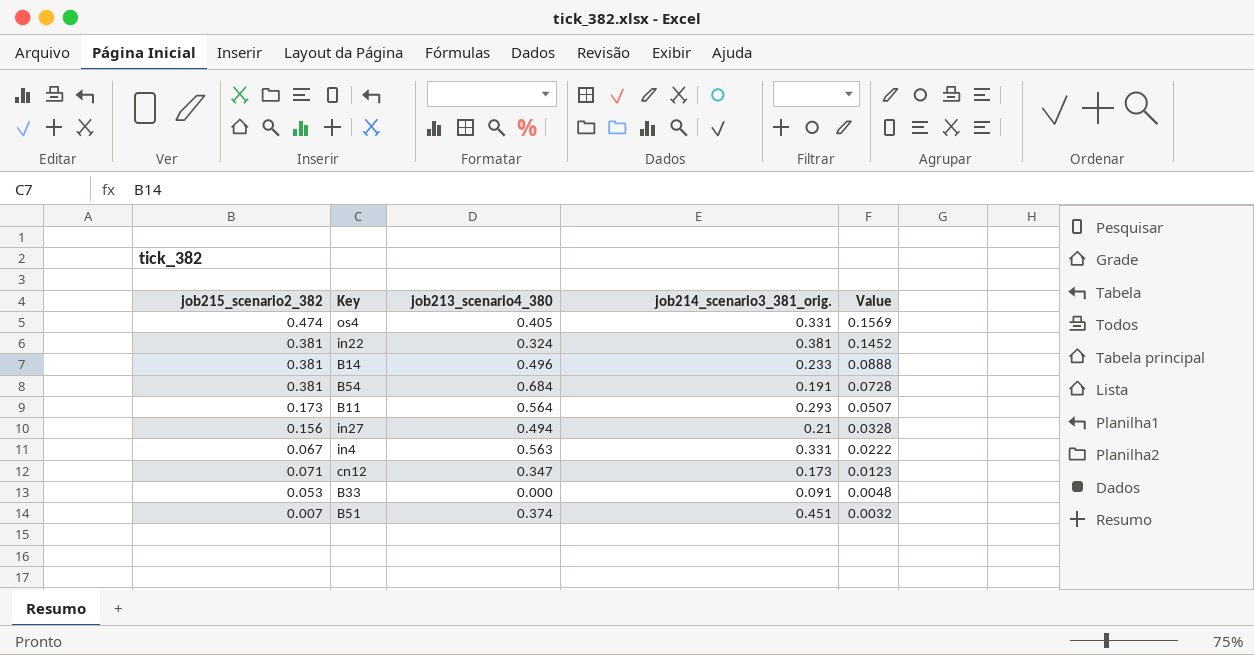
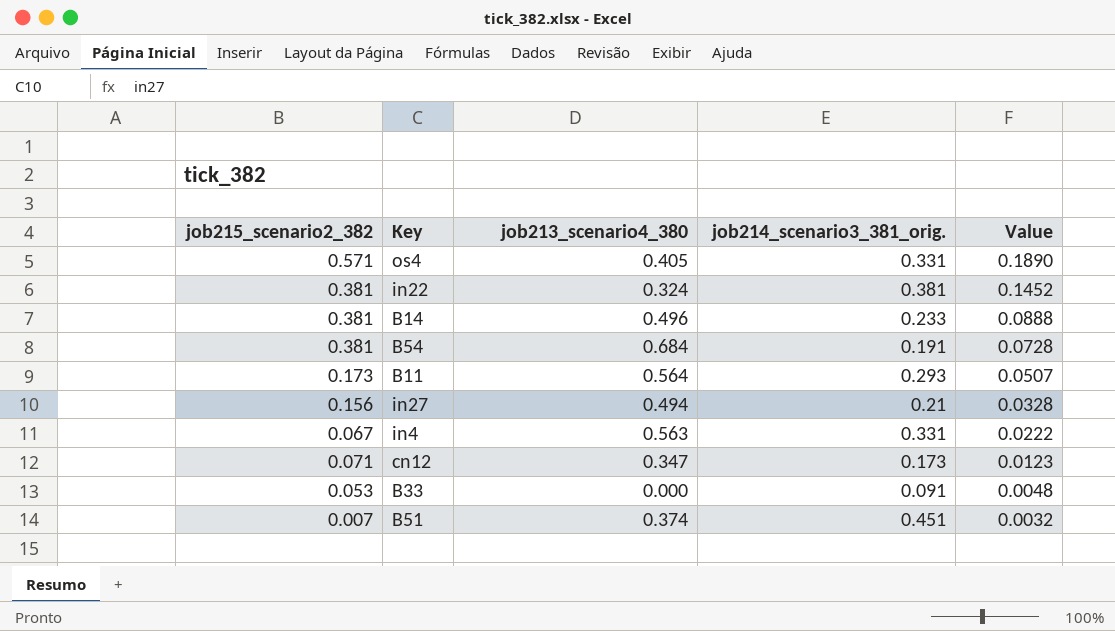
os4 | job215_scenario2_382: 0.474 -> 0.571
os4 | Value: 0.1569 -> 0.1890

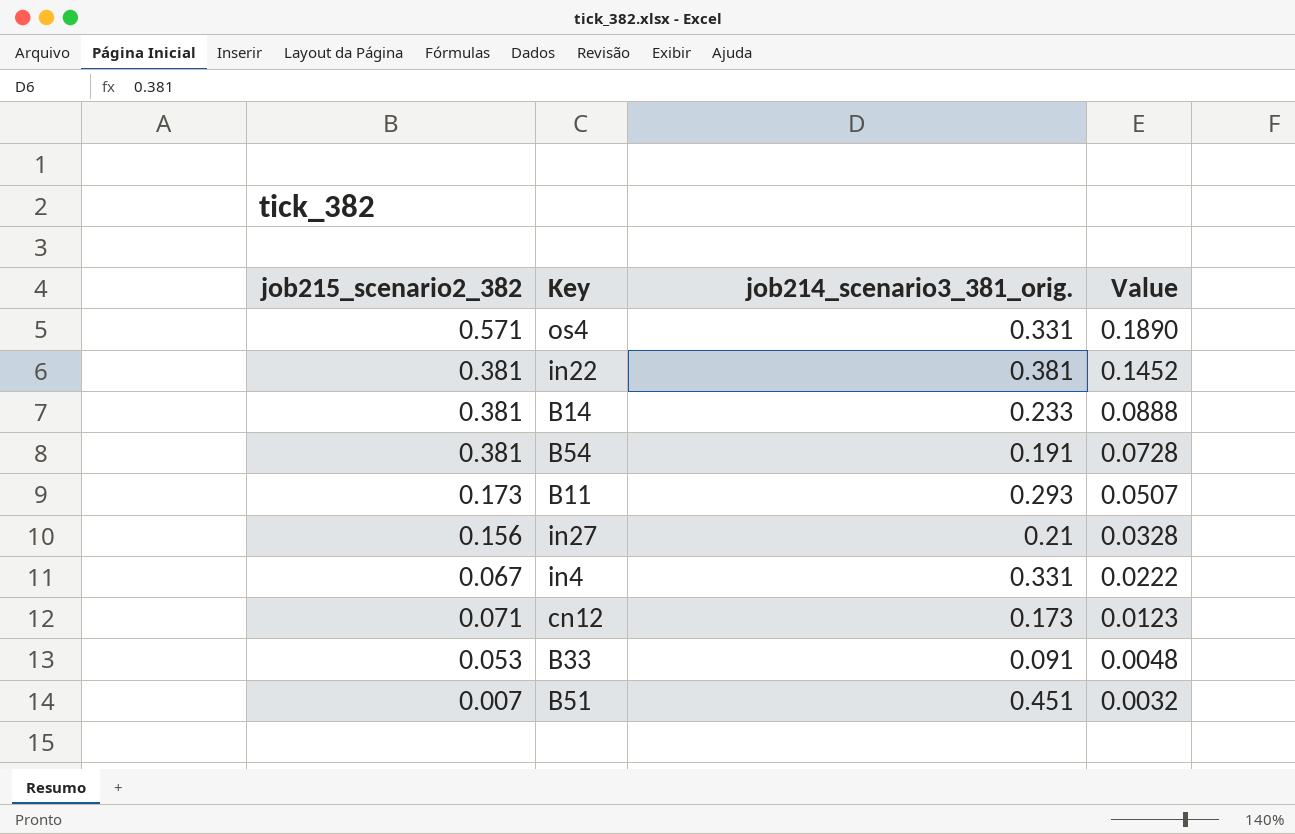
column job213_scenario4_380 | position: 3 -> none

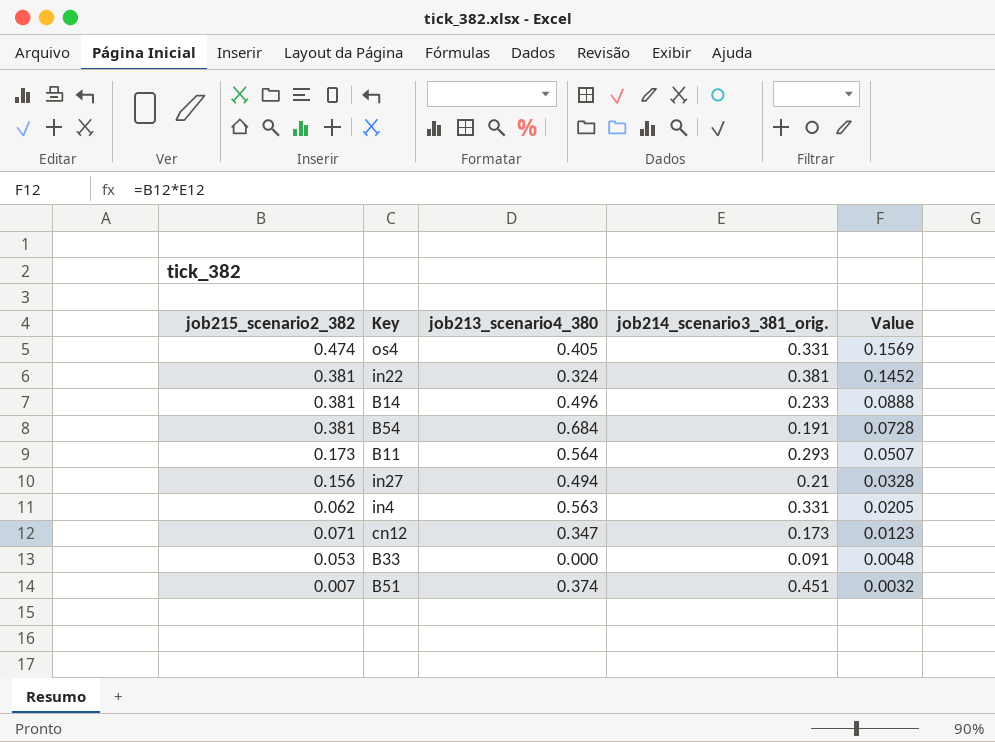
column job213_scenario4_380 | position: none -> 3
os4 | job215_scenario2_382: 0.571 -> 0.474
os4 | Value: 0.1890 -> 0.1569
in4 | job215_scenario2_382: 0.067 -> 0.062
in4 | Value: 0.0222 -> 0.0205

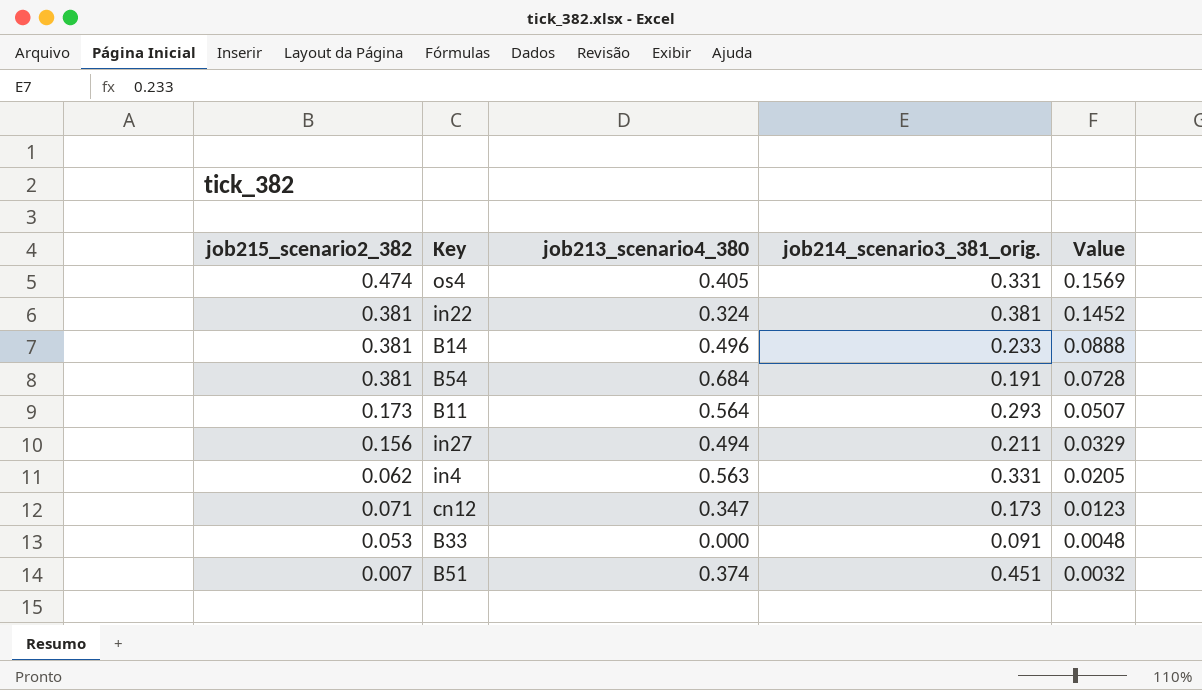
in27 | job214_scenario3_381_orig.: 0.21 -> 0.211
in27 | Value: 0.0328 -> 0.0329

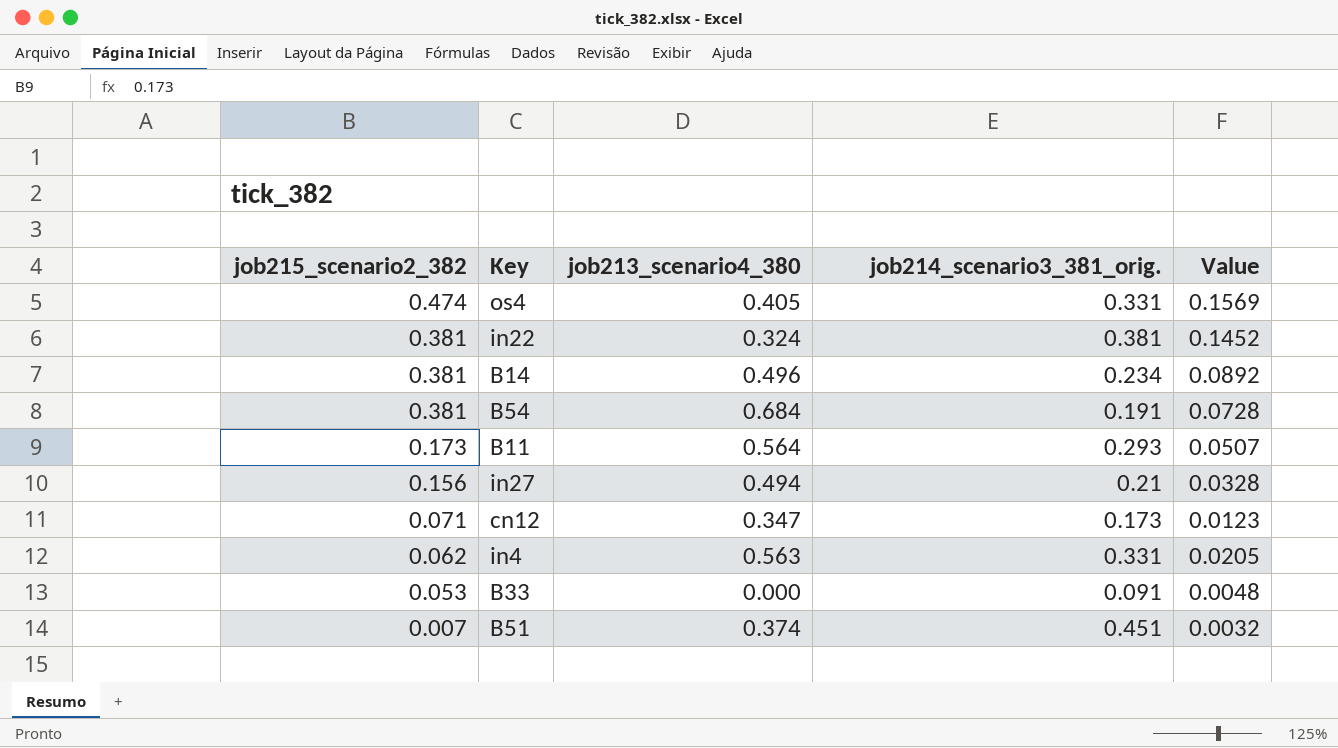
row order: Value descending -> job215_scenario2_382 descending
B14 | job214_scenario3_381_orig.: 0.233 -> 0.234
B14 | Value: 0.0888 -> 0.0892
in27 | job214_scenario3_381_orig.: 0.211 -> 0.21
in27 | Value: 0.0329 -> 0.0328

• _What the exercise asks_
Going through the records above line by line, transcribe each one exactly and skip any pictures.

• _Result below_
os4 | job215_scenario2_382: 0.474 -> 0.571
os4 | Value: 0.1569 -> 0.1890

column job213_scenario4_380 | position: 3 -> none

column job213_scenario4_380 | position: none -> 3
os4 | job215_scenario2_382: 0.571 -> 0.474
os4 | Value: 0.1890 -> 0.1569
in4 | job215_scenario2_382: 0.067 -> 0.062
in4 | Value: 0.0222 -> 0.0205

in27 | job214_scenario3_381_orig.: 0.21 -> 0.211
in27 | Value: 0.0328 -> 0.0329

row order: Value descending -> job215_scenario2_382 descending
B14 | job214_scenario3_381_orig.: 0.233 -> 0.234
B14 | Value: 0.0888 -> 0.0892
in27 | job214_scenario3_381_orig.: 0.211 -> 0.21
in27 | Value: 0.0329 -> 0.0328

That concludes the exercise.